Les icônes sont parties. Le silence, non.
Mathis a quatorze ans. Il a une Switch 2. Yves, le père, a une cartouche flash. Pas chère. Chine. Des icônes de jeux qui n’ont pas été achetés. Il la branche. Il charge un titre. Juste pour voir. Juste un instant.
Mathis panique. Une console en ligne, une cartouche trop complète : le ban n’est pas une légende de cour. C’est une phrase qu’on répète assez pour y croire. Il efface les icônes. Il pose un cadenas. La cartouche, elle, est interdite pour de bon.
Yves trouve ça trop. Un essai. Un père. Un salon. Mathis trouve ça trop peu. La machine est à lui. Le risque aussi.
Des mois plus tard, la console est encore en ligne. Pas de ban. Le salon, lui, n’est plus tout à fait en ligne. On se parle autour de la cartouche comme on se parle autour d’une porte claquée.
Personne n’a gagné une guerre. Yves a voulu montrer un jeu. Mathis a voulu garder la machine. Les deux gestes tiennent. Ils ne se regardent plus.
La cartouche reste dans un tiroir. Trop bon marché pour une réconciliation.

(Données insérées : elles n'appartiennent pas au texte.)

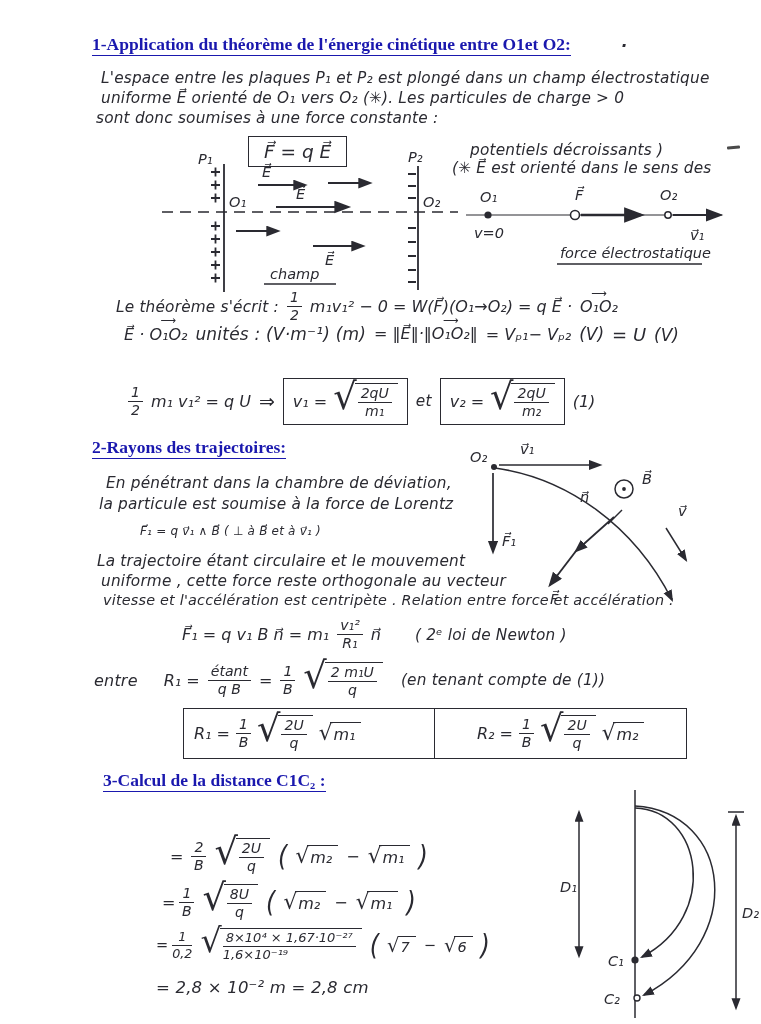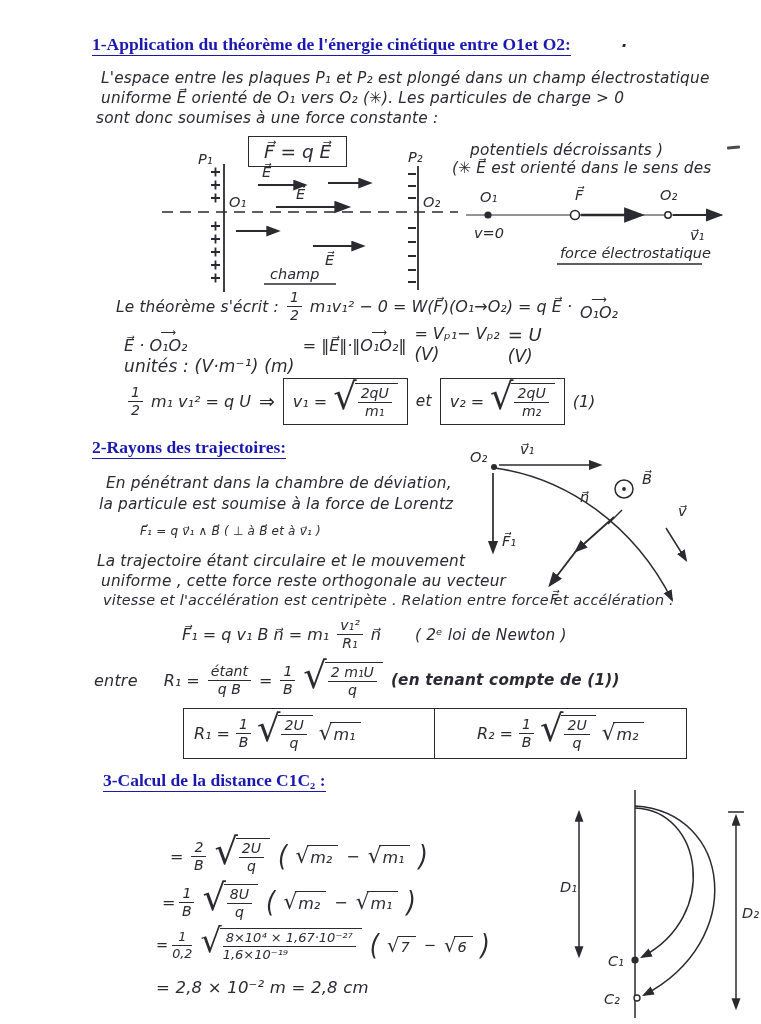--- a/index.html
+++ b/index.html
@@ -26,7 +26,7 @@
   .boxed{border:1.7px solid #2a2a31;padding:4px 9px;display:inline-flex;align-items:center;gap:6px;}
   .stack{display:inline-flex;flex-direction:column;align-items:flex-start;gap:1px;}
   .stack .under{font-size:17px;}
-  .vec-over{position:relative;display:inline-block;margin-top:12px;}
+  .vec-over{position:relative;display:inline-block;}
   .vec-over::after{content:"⟶";position:absolute;left:0;right:0;top:-.95em;font-size:.68em;
                    text-align:center;font-style:normal;}
   .bp{font-size:24px;font-weight:400;transform:scaleY(1.2);display:inline-block;}

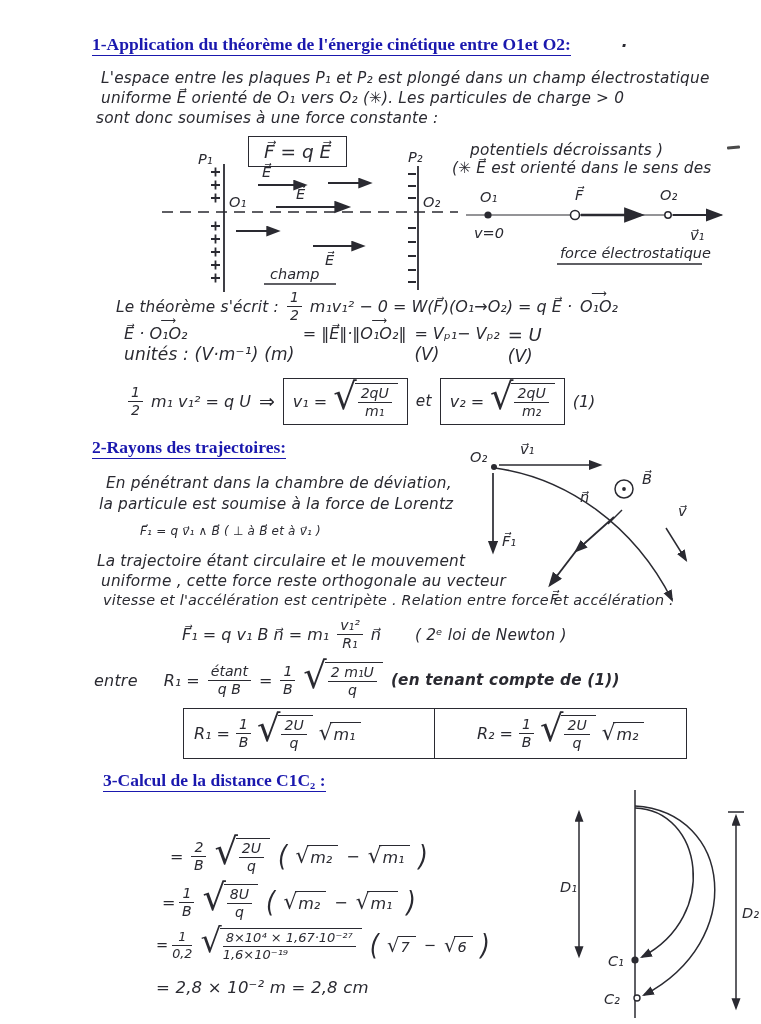--- a/index.html
+++ b/index.html
@@ -24,7 +24,7 @@
   .sqrt.tall::before{font-size:2.3em;margin-top:-4px;}
   .sqrt .body{border-top:1.5px solid #2a2a31;padding:2px 6px 0 3px;display:inline-block;}
   .boxed{border:1.7px solid #2a2a31;padding:4px 9px;display:inline-flex;align-items:center;gap:6px;}
-  .stack{display:inline-flex;flex-direction:column;align-items:flex-start;gap:1px;}
+  .stack{display:inline-flex;flex-direction:row;align-items:center;gap:8px;}
   .stack .under{font-size:17px;}
   .vec-over{position:relative;display:inline-block;}
   .vec-over::after{content:"⟶";position:absolute;left:0;right:0;top:-.95em;font-size:.68em;

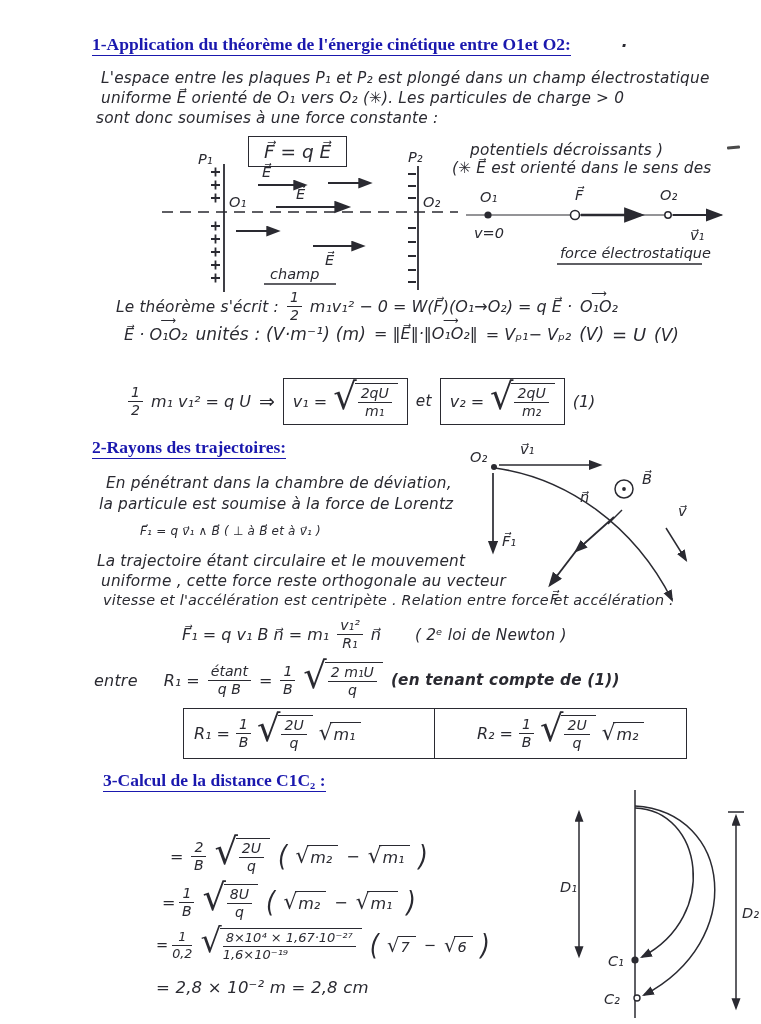--- a/index.html
+++ b/index.html
@@ -238,7 +238,7 @@
       <span class="frac"><span class="num">2 m₁U</span><span class="den">q</span></span>
     </span>
       </span>
-    <span class="hw sz15" style="margin-left:0;font-weight:bold;">(en tenant compte de (1))</span>
+    <span class="hw sz15" style="margin-left:10px;">(en tenant compte de (1))</span>
   </div>
 
   <div class="rbox" style="left:183px;top:708px;width:502px;">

Trop chargée pour un dimanche.
Mathis joue encore. Des titres payés, cette fois. Yves passe. Il ne branche plus. C’est déjà une trêve. Ce n’est pas encore une paix.
On n’écrit pas de règlement familial pour une flash cart. On le vit. Quatorze ans, ça suffit pour connaître le mot ban. Ça suffit moins pour expliquer à un père qu’un essai n’est pas un cadeau.
La maison tient. La console aussi. Le cadenas a fait son travail. Le silence, autour, continue le sien.